AVAILABLE RECORDS START
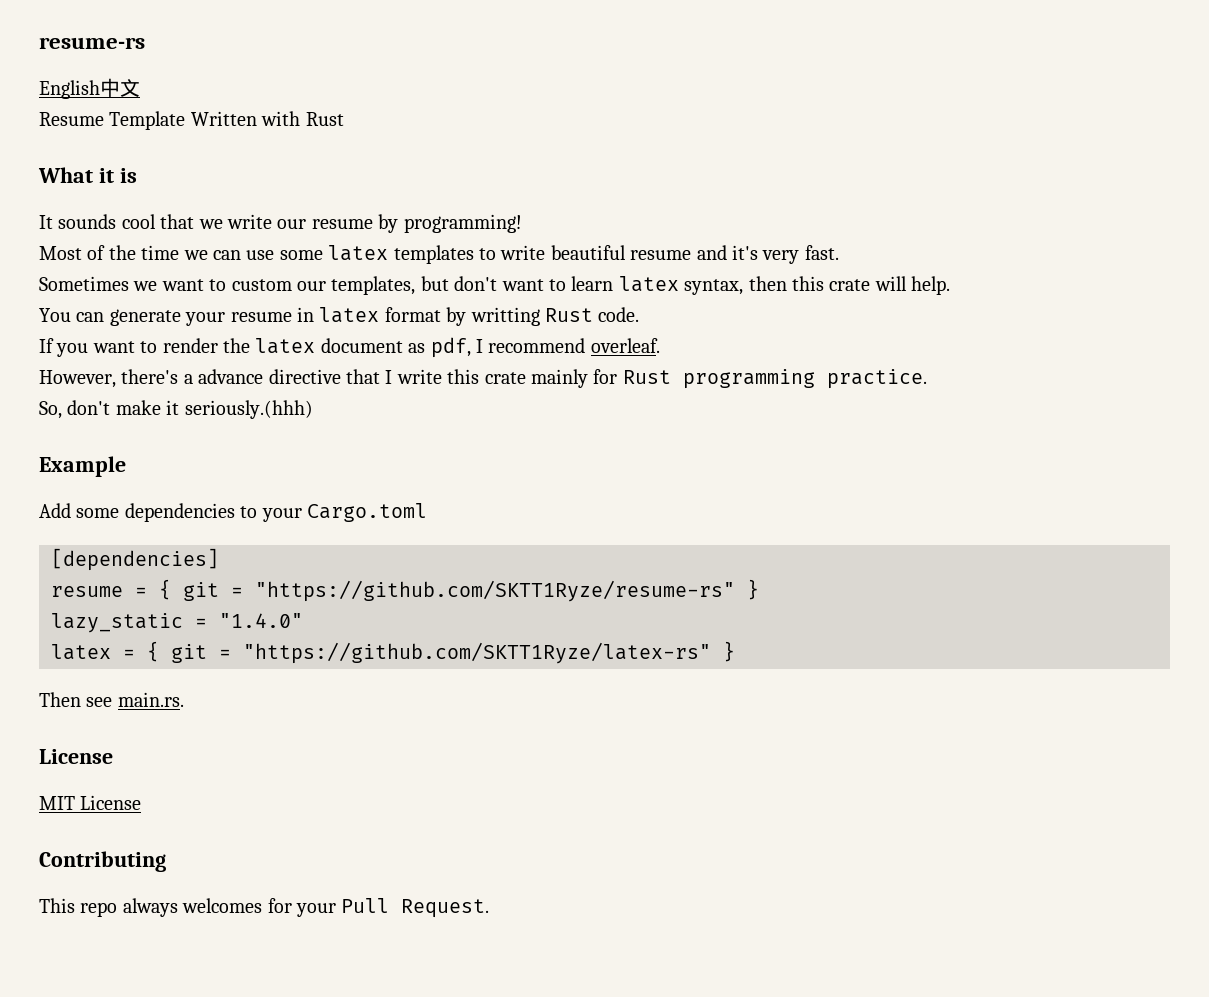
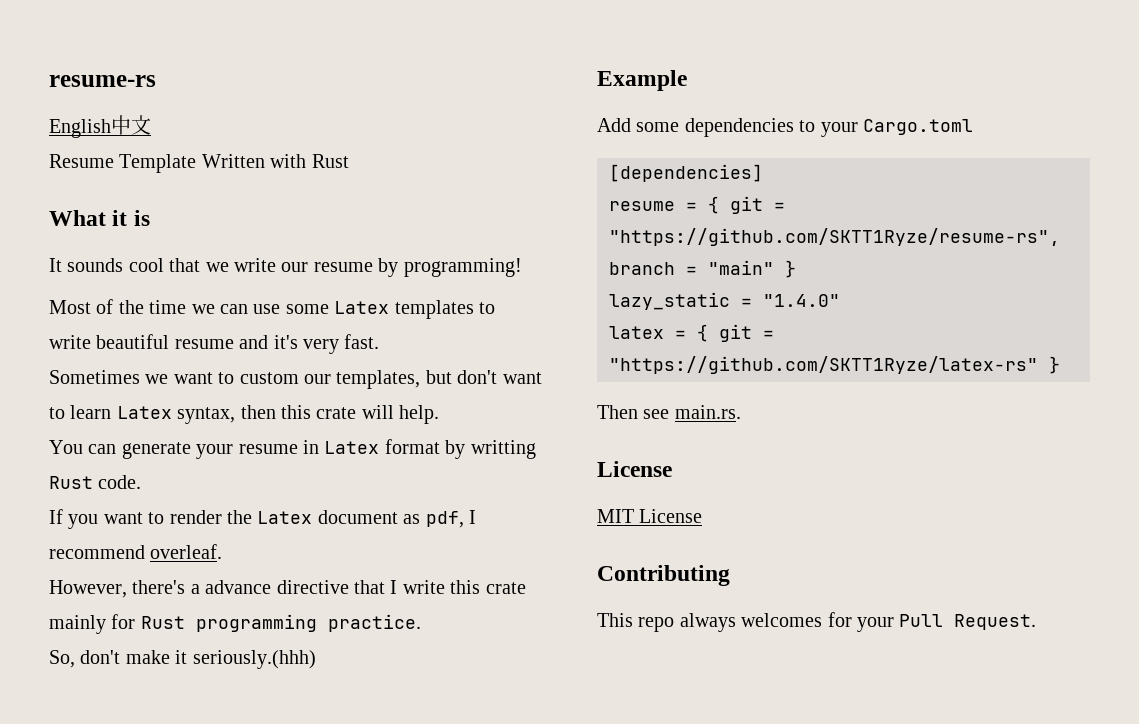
[328,245,389,261] latex -> [334,301,390,314] Latex
[618,276,679,292] latex -> [116,406,172,419] Latex
[319,307,380,323] latex -> [324,441,380,454] Latex
[255,338,316,354] latex -> [257,511,313,524] Latex
[255,580,735,602] "https://github.com/SKTT1Ryze/resume-rs" -> [609,228,1060,246] [609,260,774,275] "https://github.com/SKTT1Ryze/resume-rs", branch = "main"

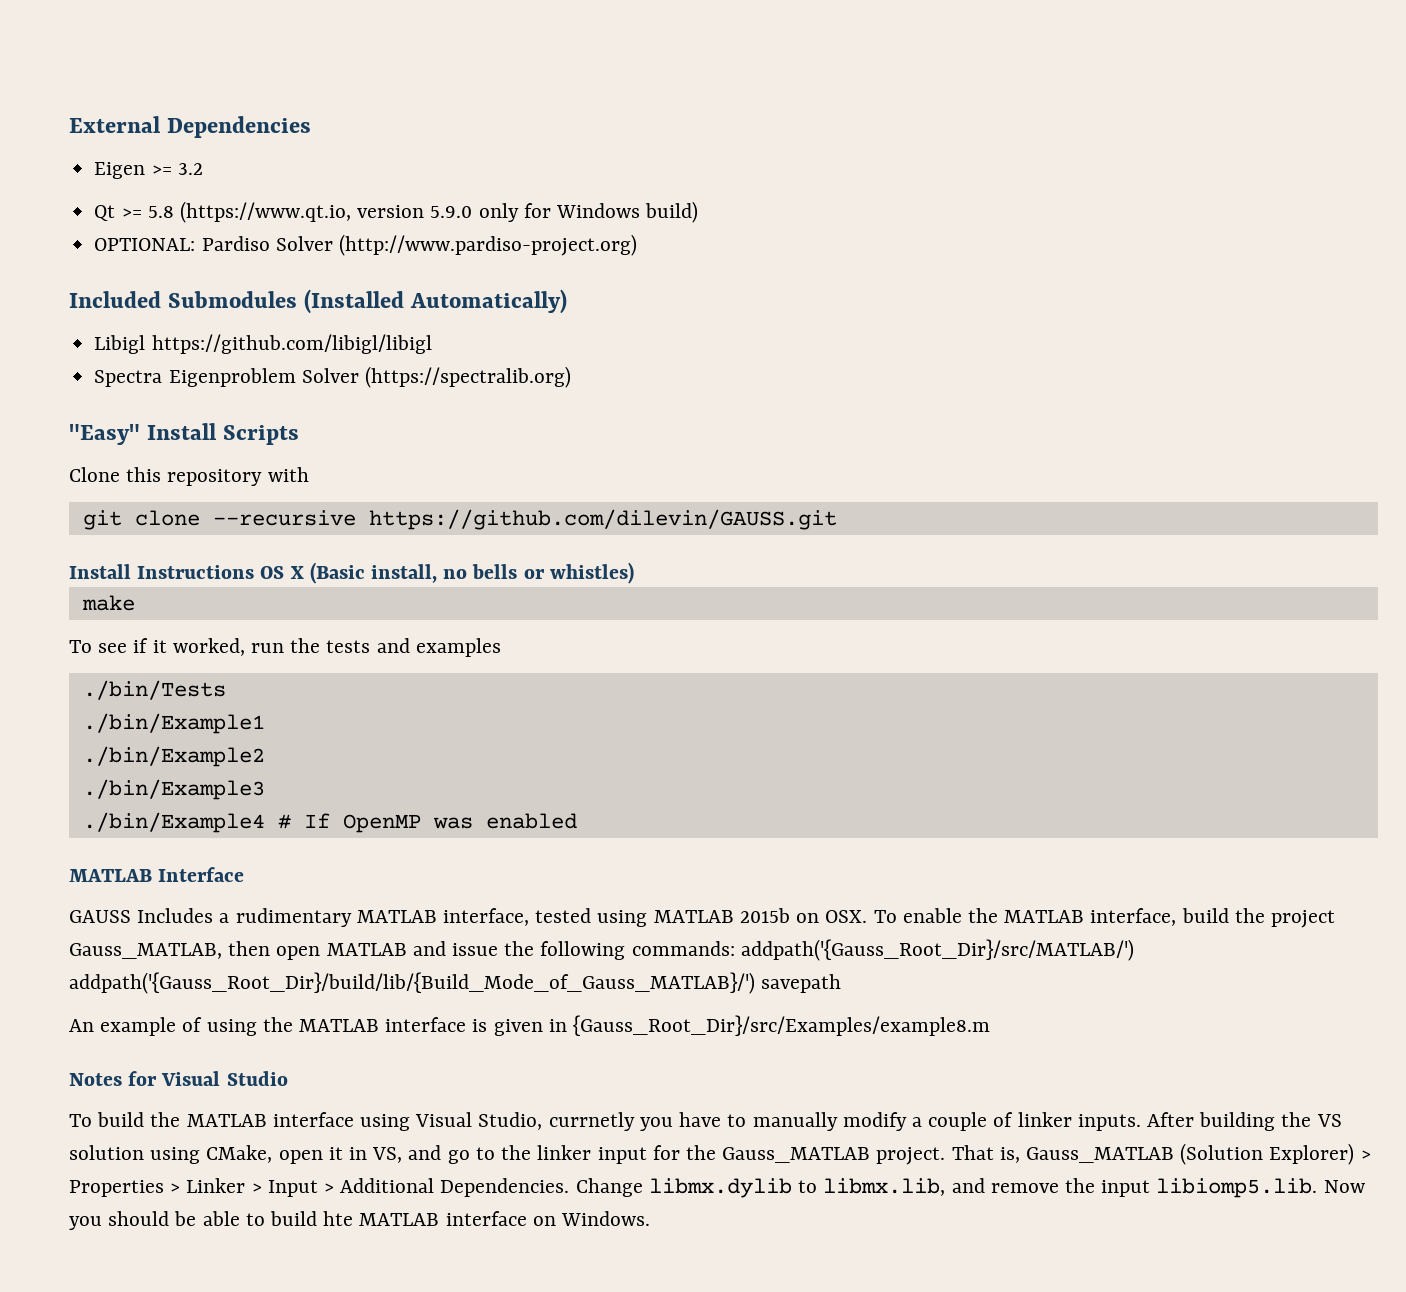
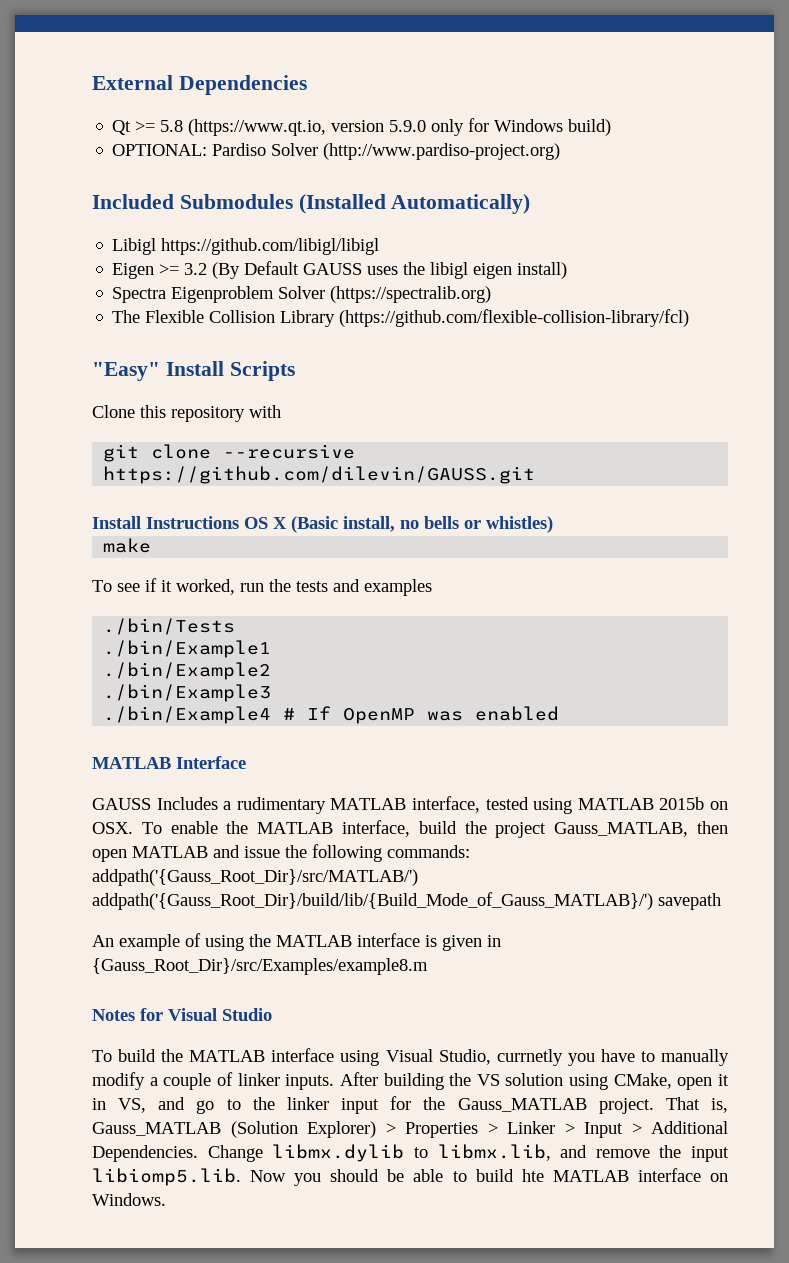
[94,162,203,179] // Eigen >= 3.2 -> (307, 85) none
(432, 344) none -> [112,261,568,279] // Eigen >= 3.2 (By Default GAUSS uses the libigl eigen install)
(571, 377) none -> [112,309,690,327] // The Flexible Collision Library (https://github.com/flexible-collision-library/fcl)

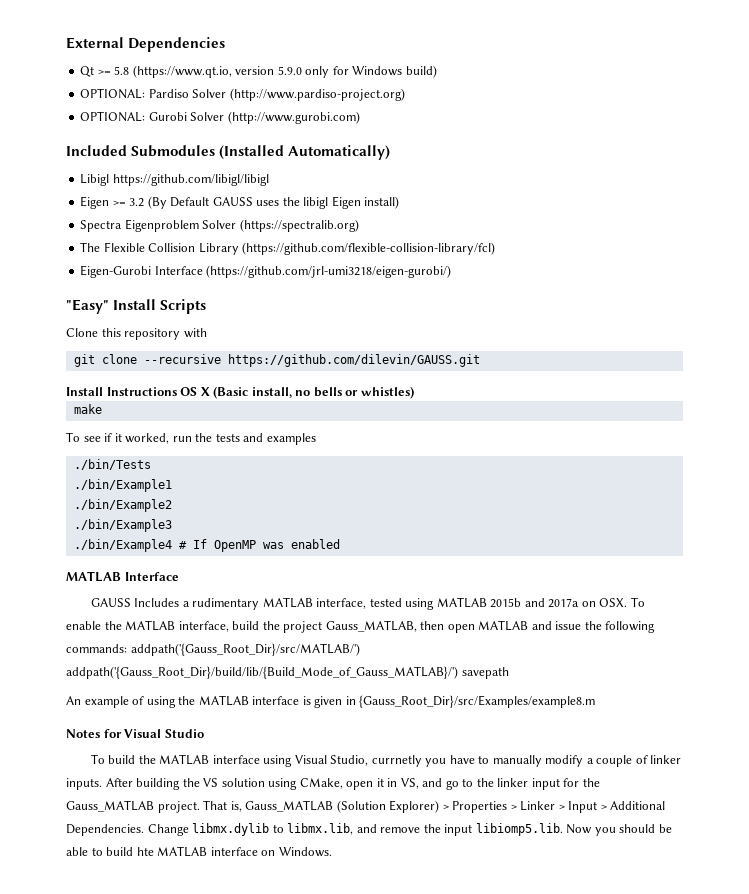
(561, 151) none -> [80,111,360,124] // OPTIONAL: Gurobi Solver (http://www.gurobi.com)
[473,263,513,279] eigen -> [331,196,361,209] Eigen
(690, 318) none -> [80,265,452,278] // Eigen-Gurobi Interface (https://github.com/jrl-umi3218/eigen-gurobi/)
(705, 803) none -> [524,598,580,608] and 2017a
AVAILABLE RECORDS END
> [PROBLEM]
Copy word for word the span of the records above that begins at the line with "[618,276,679,292] latex ->" and ends at the line with "[473,263,513,279] eigen ->", including those two lines but not the pictures.

> [ANSWER BOX]
[618,276,679,292] latex -> [116,406,172,419] Latex
[319,307,380,323] latex -> [324,441,380,454] Latex
[255,338,316,354] latex -> [257,511,313,524] Latex
[255,580,735,602] "https://github.com/SKTT1Ryze/resume-rs" -> [609,228,1060,246] [609,260,774,275] "https://github.com/SKTT1Ryze/resume-rs", branch = "main"

[94,162,203,179] // Eigen >= 3.2 -> (307, 85) none
(432, 344) none -> [112,261,568,279] // Eigen >= 3.2 (By Default GAUSS uses the libigl eigen install)
(571, 377) none -> [112,309,690,327] // The Flexible Collision Library (https://github.com/flexible-collision-library/fcl)

(561, 151) none -> [80,111,360,124] // OPTIONAL: Gurobi Solver (http://www.gurobi.com)
[473,263,513,279] eigen -> [331,196,361,209] Eigen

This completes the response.